**Data for review**:
***
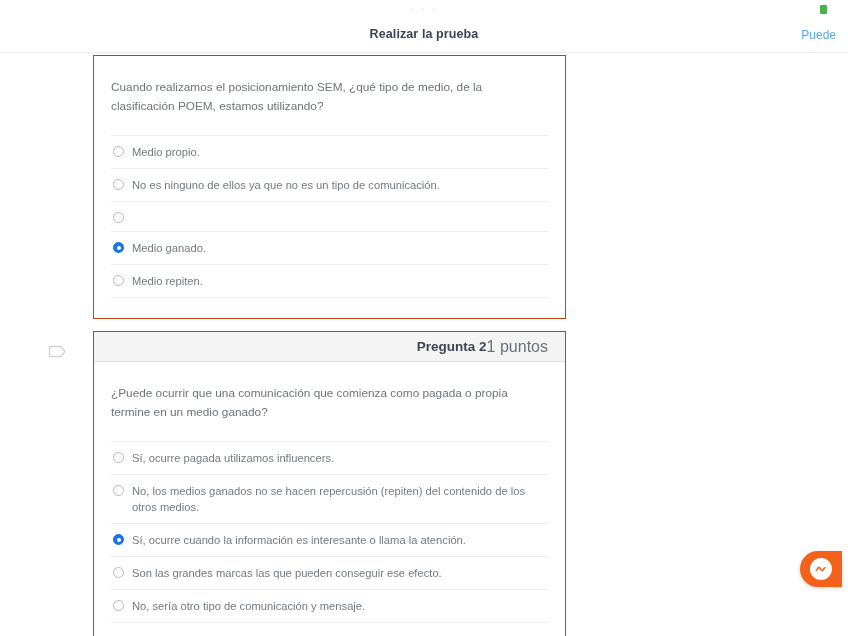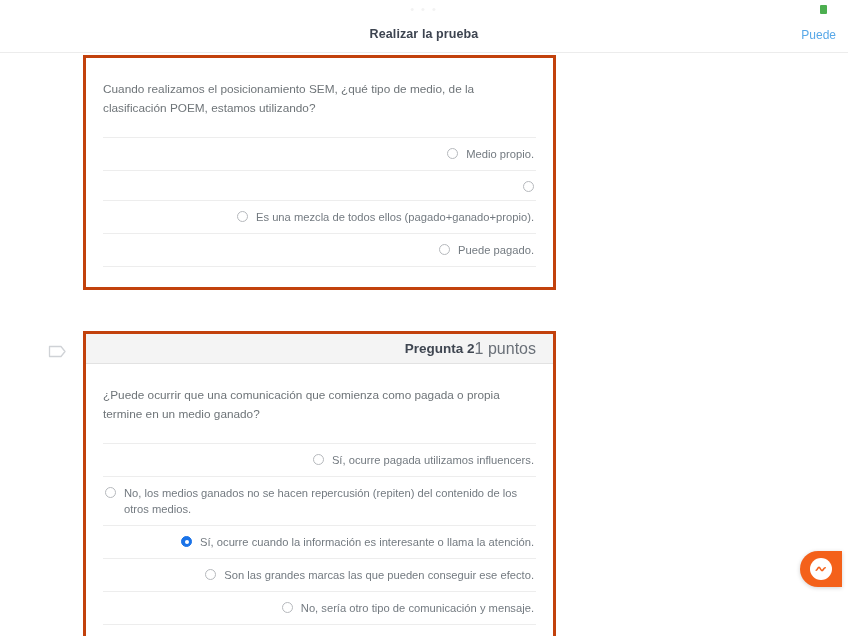--- a/index.html
+++ b/index.html
@@ -99,25 +99,25 @@
     position: absolute;
     left: 3px;
     top: 13px;
     width: 20px;
     height: 15px;
     display: block;
   }
 
   .q-card {
     position: absolute;
-    left: 38px;
+    left: 48px;
     top: 0;
     width: 473px;
     background: #ffffff;
-    border: 3px solid #c2410c;
+    border: 1px solid #c2410c;
   }
 
   .q-header {
     height: 30px;
     background: #f4f4f4;
     border-bottom: 1px solid #e2e2e2;
     display: flex;
     align-items: center;
     justify-content: flex-end;
     padding: 0 17px 0 15px;
@@ -144,21 +144,20 @@
   }
 
   .options { margin: 0; padding: 0; list-style: none; }
   .option {
     display: flex;
     align-items: flex-start;
     gap: 8px;
     border-top: 1px solid #ededed;
     padding: 8px 2px 8px 2px;
     cursor: pointer;
-    justify-content: flex-end;
   }
   .option:last-child { border-bottom: 1px solid #ededed; }
 
   .radio {
     flex: 0 0 auto;
     width: 11px;
     height: 11px;
     border-radius: 50%;
     border: 1.4px solid #b6b9bd;
     background: #ffffff;
@@ -235,28 +234,32 @@
           <div class="q-card">
             <div class="q-body">
               <p class="q-text">Cuando realizamos el posicionamiento SEM, ¿qué tipo de medio, de la clasificación POEM, estamos utilizando?</p>
               <ul class="options">
                 <li class="option">
                   <span class="radio"></span>
                   <span class="option-label">Medio propio.</span>
                 </li>
                 <li class="option">
                   <span class="radio"></span>
-                </li>
-                <li class="option">
-                  <span class="radio"></span>
-                  <span class="option-label">Es una mezcla de todos ellos (pagado+ganado+propio).</span>
-                </li>
-                <li class="option">
-                  <span class="radio"></span>
-                  <span class="option-label">Puede pagado.</span>
+                  <span class="option-label">No es ninguno de ellos ya que no es un tipo de comunicación.</span>
+                </li>
+                <li class="option">
+                  <span class="radio"></span>
+                </li>
+                <li class="option">
+                  <span class="radio checked"></span>
+                  <span class="option-label">Medio ganado.</span>
+                </li>
+                <li class="option">
+                  <span class="radio"></span>
+                  <span class="option-label">Medio repiten.</span>
                 </li>
               </ul>
               <div class="q-body-pad"></div>
             </div>
           </div>
         </div>
         <div class="q-wrap q2" style="top: 278px;">
           <svg class="flag-icon" viewBox="0 0 20 15">
             <path d="M1.5 2.5 h11.5 l4 5 l-4 5 h-11.5 z" fill="#ffffff" stroke="#cfd2d6" stroke-width="1.3" stroke-linejoin="round"></path>
           </svg>

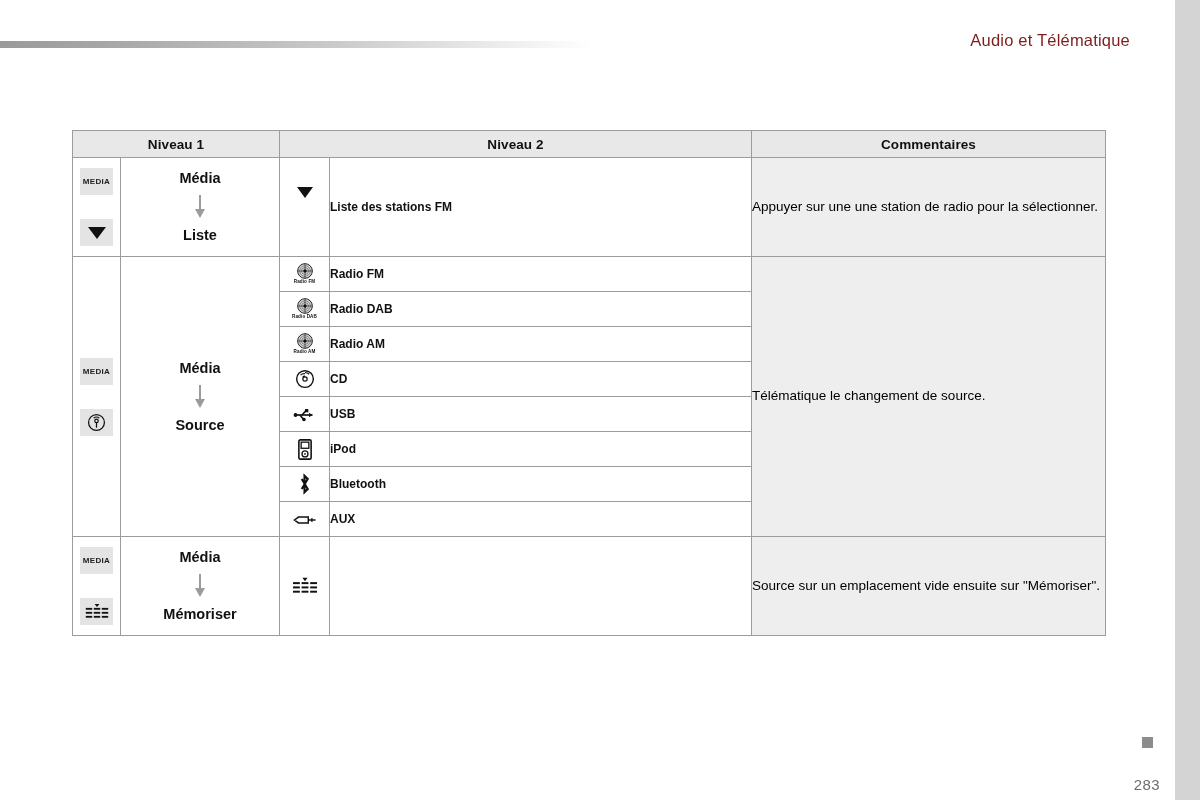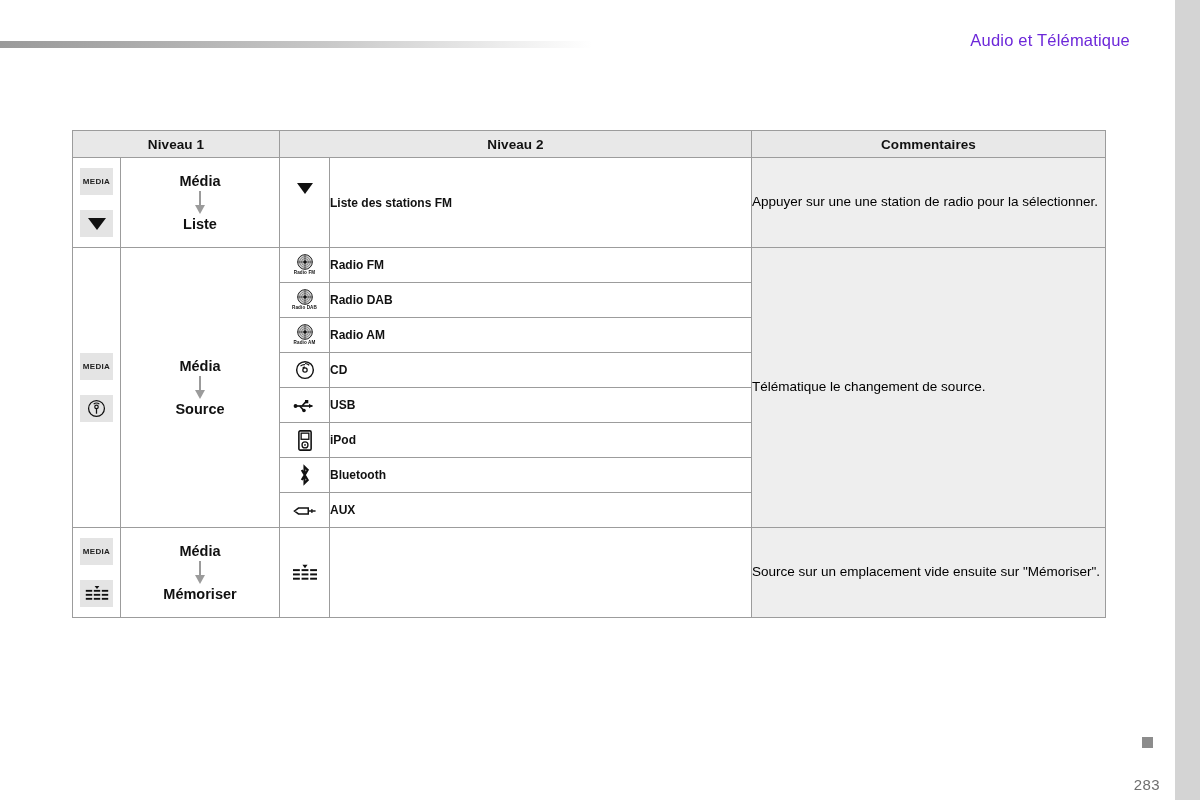--- a/index.html
+++ b/index.html
@@ -40,21 +40,21 @@
     top: 41px;
     width: 592px;
     height: 7px;
     background: linear-gradient(to right, #9a9a9a 0%, #a7a7a7 18%, #c8c8c8 55%, #ededed 85%, #ffffff 100%);
   }
   .header-title {
     position: absolute;
     right: 70px;
     top: 31px;
     font-size: 16.5px;
-    color: #6d28d9;
+    color: #7f1d1d;
     letter-spacing: 0.2px;
     white-space: nowrap;
   }
 
   .page-marker {
     position: absolute;
     right: 47px;
     top: 737px;
     width: 11px;
     height: 11px;
@@ -133,21 +133,21 @@
     color: #000000;
     vertical-align: middle;
   }
 
   
   .keystack {
     display: flex;
     flex-direction: column;
     align-items: center;
     justify-content: center;
-    gap: 15px;
+    gap: 24px;
     padding: 10px 0;
   }
   .keybox {
     width: 33px;
     height: 27px;
     background: #e4e4e4;
     display: flex;
     align-items: center;
     justify-content: center;
   }
@@ -164,21 +164,21 @@
     border-top: 12px solid #111;
   }
 
   
   .flow {
     display: flex;
     flex-direction: column;
     align-items: center;
     justify-content: center;
     padding: 12px 0;
-    gap: 1px;
+    gap: 8px;
   }
   .flow-label {
     font-size: 14.5px;
     font-weight: bold;
     color: #111;
     line-height: 1.15;
   }
   .flow-arrow {
     position: relative;
     width: 10px;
***
**What this task involves**:
Your answer should be all lines from the data that contain "ganado".

**Solution**:
-                  <span class="option-label">Es una mezcla de todos ellos (pagado+ganado+propio).</span>
+                  <span class="option-label">Medio ganado.</span>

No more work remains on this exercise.